## Exercise instructions
Within the listing below, how many lines contain "Seen"? Only the number is wanted.

## Input data
──────────

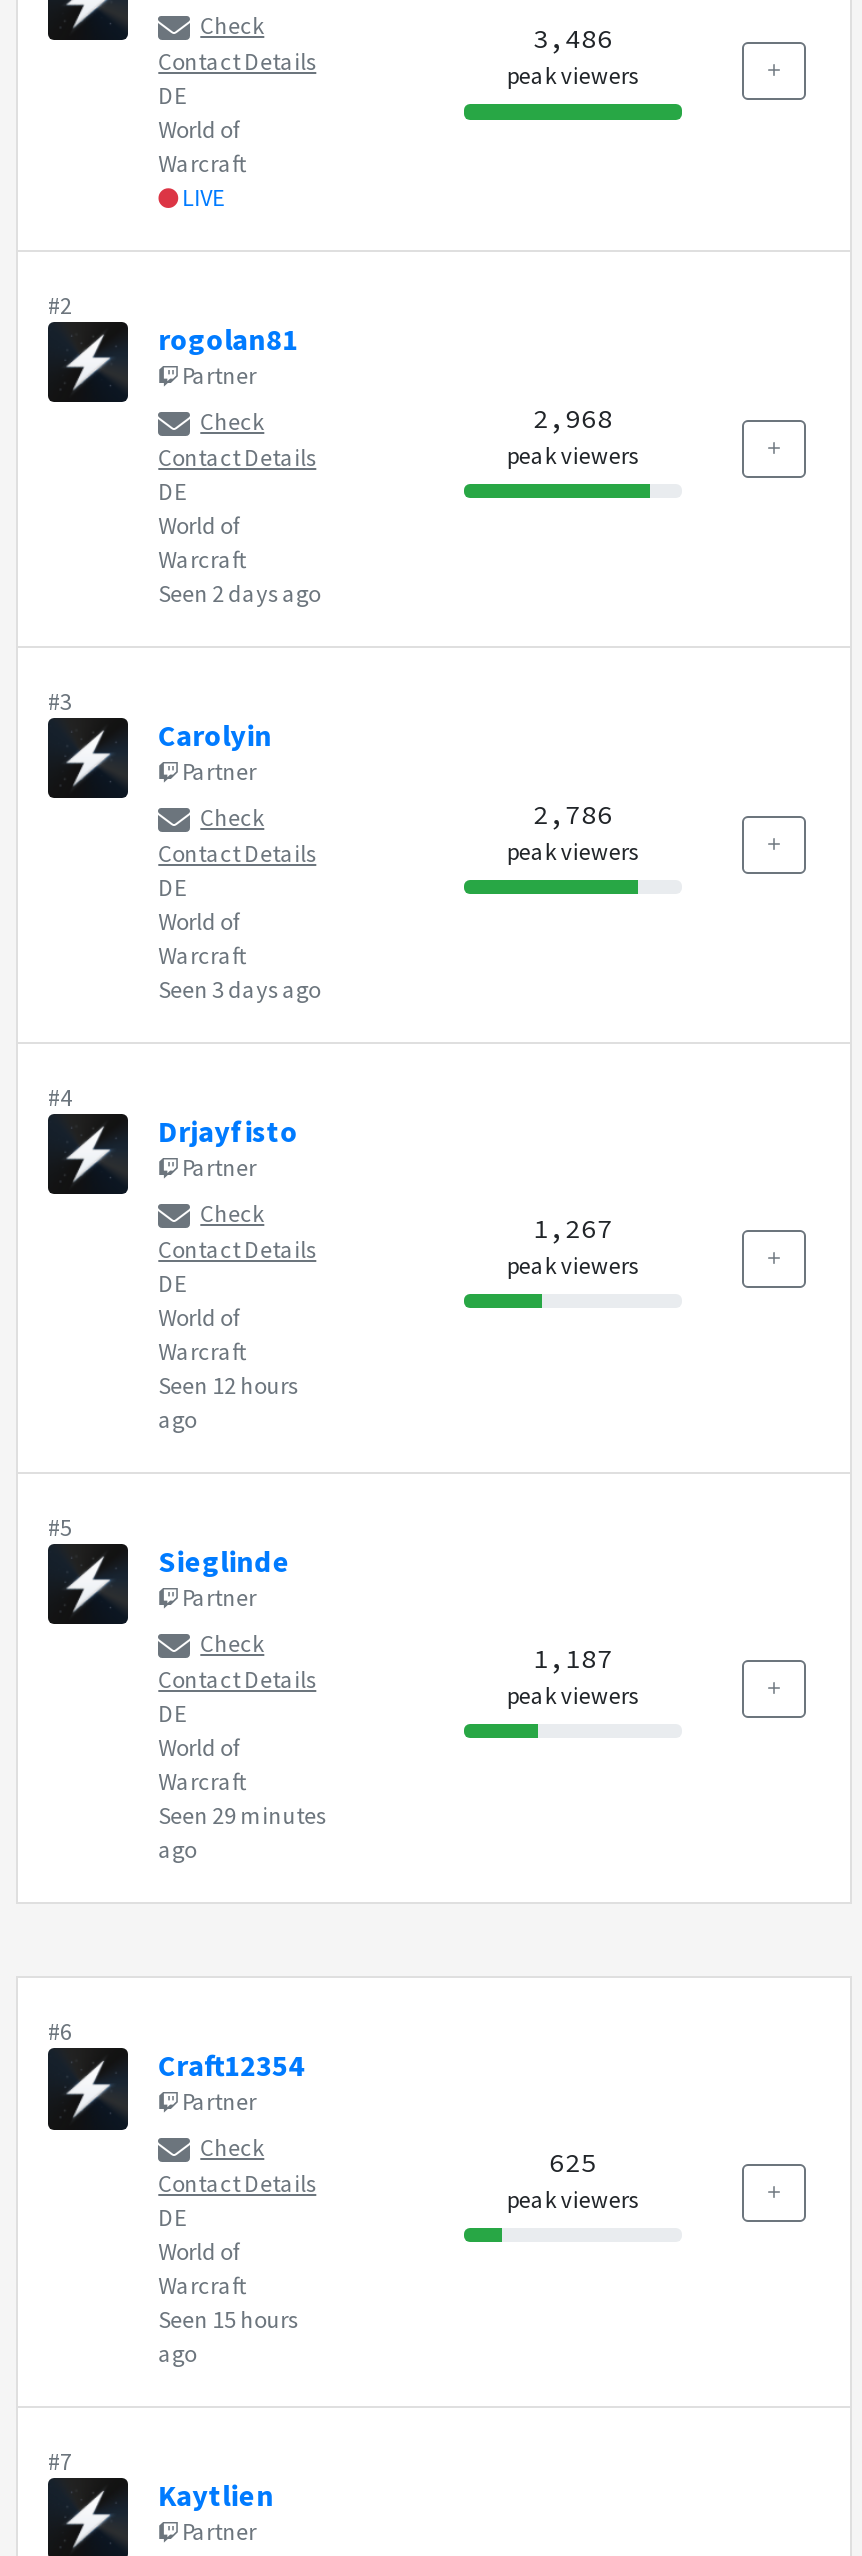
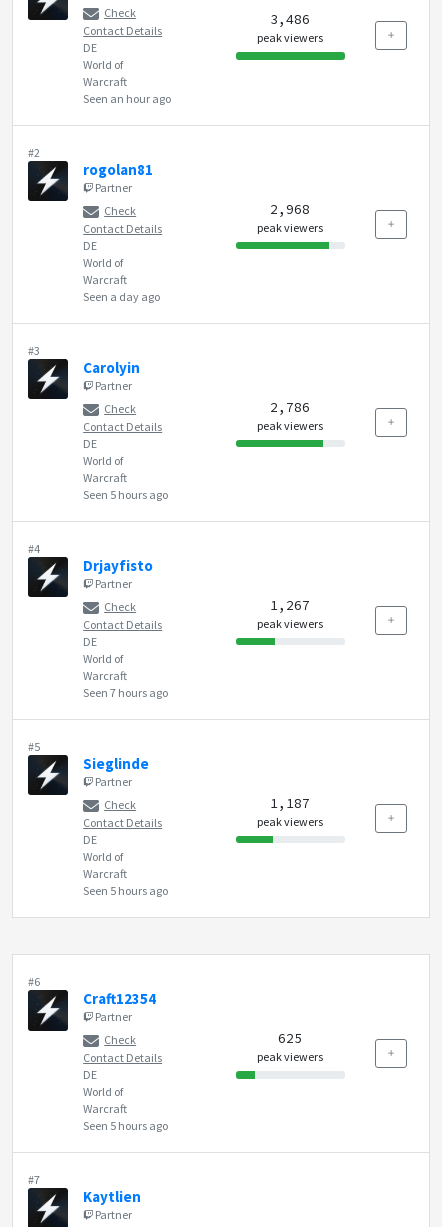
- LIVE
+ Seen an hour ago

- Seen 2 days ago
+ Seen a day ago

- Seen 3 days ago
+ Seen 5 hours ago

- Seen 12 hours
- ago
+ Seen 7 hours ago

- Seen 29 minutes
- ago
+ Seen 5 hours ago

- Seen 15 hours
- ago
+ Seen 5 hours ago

──────────

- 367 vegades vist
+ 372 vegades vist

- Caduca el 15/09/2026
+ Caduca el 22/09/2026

──────────

## Solved problem
11